Según su versión, Verónica dijo que se fue a casa de su hermana Yolanda en compañía de Daniel en un taxi después de recoger el bar, y que, una vez llegaron al domicilio de Yolanda, se encontraron con David y José Emilio en la calle. "José Emilio se acercó pálido hacia mí y me dio un abrazo, y David estaba manchado de sangre y con una herida en la mano. No sabíamos que había pasado", indicó. De este modo, Verónica hizo hincapié en que David les obligó a los cuatro a subir a la casa y les dijo "que se los había llevado por delante". "Yo no sabía a quien se refería exactamente hasta que al día siguiente vimos las noticias", agregó. También dijo que David les amenazó si contaban algo, se cambió de ropa y "a los cinco o diez minutos se marchó de casa".
Verónica, que guardó silencio en algunas de las preguntas que la fiscal y los abogados le realizaron, insistió en que no estuvo nunca en esa casa y en que no animó a David a que matara a Amalio. "Tampoco le ayudé a David a deshacerse del cuchillo y de las ropas que podían incriminarle. Yo sólo quería que se fuera de la casa porque estábamos con mucho miedo. Por eso no denunciamos lo que pasó a la policía, porque David nos había amenazado de muerte", añadió.

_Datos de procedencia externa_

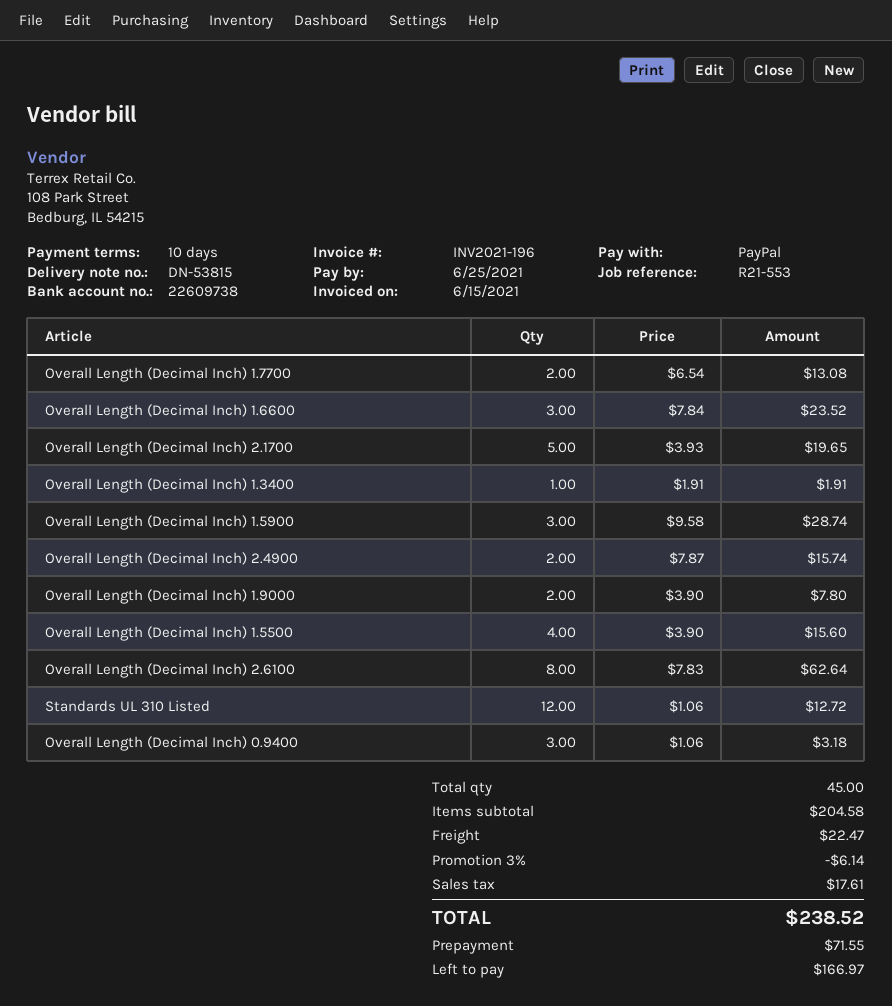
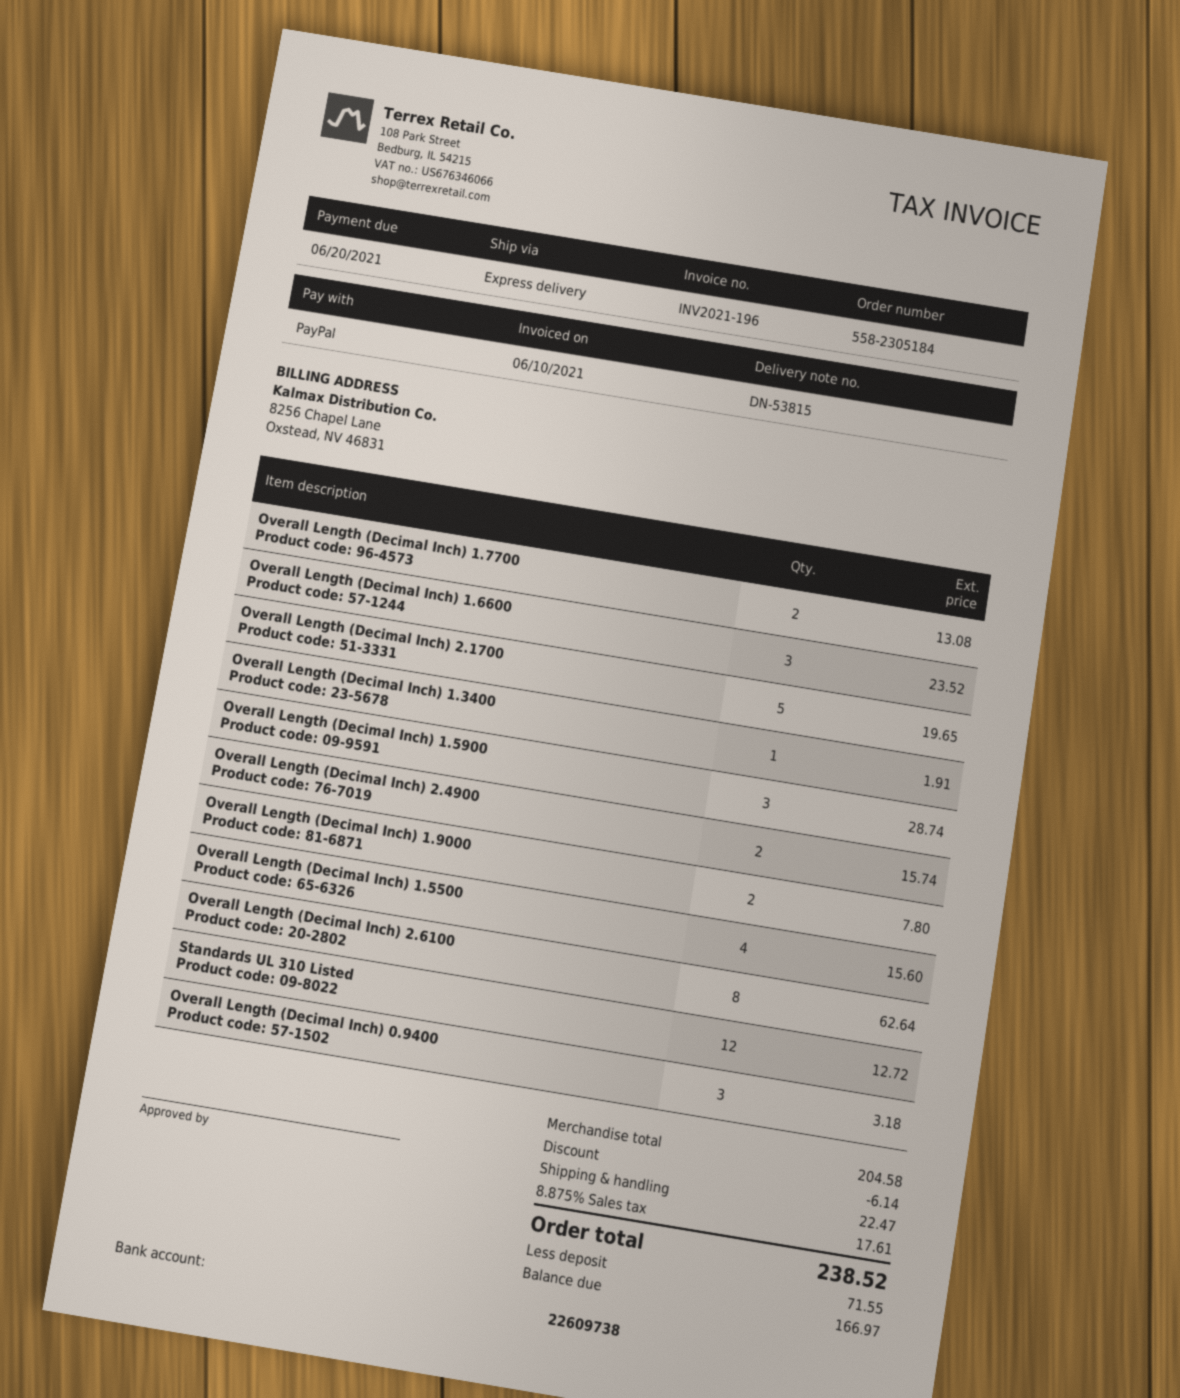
invoice date: 2021-06-15 -> 2021-06-10
due date: 2021-06-25 -> 2021-06-20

Verónica aseveró que David acudió a casa de su hermana Yolanda para "acercar a José Emilio" y no porque fueran amigos. "Yolanda, su novio (Daniel), José Emilio y yo dormíamos muchas veces en casa de mi hermana Yolanda, y ése día fue una de esas noches, como tantas otras" dijo, y agregó que estos cuatro acusados estaban amenazados por David, "al que conocíamos pero del que no éramos amigos".
Yolanda, visiblemente nerviosa, relató ante el jurado popular que se encontró en su calle a José Emilio y David, que el primero estaba manchado de sangre "por todo el cuerpo" y que el segundo llegó pálido pero "sin ni un rastro de sangre".
A diferencia de su hermana Verónica, Yolanda indicó que una vez en el interior de su casa David les contó "que se había cargado a dos gitanillos y a su bebé". Además, señaló que en la comisaría de policía en la que le tomaron declaración estuvo "muy presionado" para que inculpara a David y que le animaban diciéndole que no le iba a pasar nada.
Por su parte, Daniel, también acusado de animar a David a matar a Amalio, manifestó en la vista oral que nunca habló de "nada de eso" con David y que no conocía a ninguno de los tres fallecidos. "Yo vi como José Emilio y David iban a por droga, pero a mí David no me habló de su relación conflictiva con Amalio", afirmó.
Daniel, novio de Yolanda y camarero del bar Dorita, relató que ese día le puso unas seis copas a David entre la mañana y la tarde, cuando recogieron el bar, se marchó en taxi junto con Yolanda y Verónica.
Mientras bebían, dice la fiscal, David explicó a los presentes los problemas que tenía con Amalio, un joven de 17 años, que decía que no le iba a pagar unos trabajos que había realizado. Así, los acompañantes le animaron a acabar con la vida de Amalio y le proporcionaron un cuchillo para tal propósito.
Sobre las 2.30 horas, David y José Emilio abandonaron el bar y fueron a buscar a la víctima a su casa. David se encontró a Amalio atravesando el patio de su domicilio donde, de forma sorpresiva, le propinó tres puñaladas que acabaron con su vida.
Ada, la esposa del joven, de 16 años, observó lo ocurrido desde el interior de la vivienda y comenzó a gritar. Ante esta situación, David y José Emilio entraron en la casa y asestaron veintiséis puñaladas a la menor.
La hija de ambos fallecidos, de nueve meses, se encontraba en aquel momento durmiendo, pero se despertó por el ruido y comenzó a llorar. Los acusados, ante el temor de que sus sollozos alertaran a los vecinos, resolvieron acabar con su vida de cuatro puñaladas.
David y José Emilio se encuentran privados de libertad por esta causa desde noviembre de 2004, mientras que Daniel A.G. y Yolanda C.H. estuvieron en prisión provisional desde el mes de los asesinatos hasta noviembre y diciembre de 2005, respectivamente.
La representante del Ministerio Público considera los hechos narrados constitutivos de tres asesinatos, por los que solicita 51 años de cárcel para David y José Emilio, mientras que para los otros tres encausados pide 17 años de prisión para cada uno por inducir a un asesinato.
David responde en concepto de autor de los tres delitos y José Emilio en concepto de inductor del asesinato de Amalio y en concepto de autor de los otros dos. Por su parte, los otros tres imputados responden como inductores de la muerte de Amalio.